DATA TO USE:
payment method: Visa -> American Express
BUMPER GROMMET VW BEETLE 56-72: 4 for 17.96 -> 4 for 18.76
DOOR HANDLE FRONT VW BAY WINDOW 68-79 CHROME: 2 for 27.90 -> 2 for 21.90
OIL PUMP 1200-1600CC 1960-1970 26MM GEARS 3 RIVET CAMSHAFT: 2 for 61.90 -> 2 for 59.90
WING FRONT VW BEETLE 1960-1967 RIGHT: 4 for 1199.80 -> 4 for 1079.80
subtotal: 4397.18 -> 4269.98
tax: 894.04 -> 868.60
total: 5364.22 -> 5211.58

PROBLEM REQUIREMENTS:
Tally the lines in the material above that contain "BEETLE". Respond with the number and nothing else.

EXERCISE RESULT:
2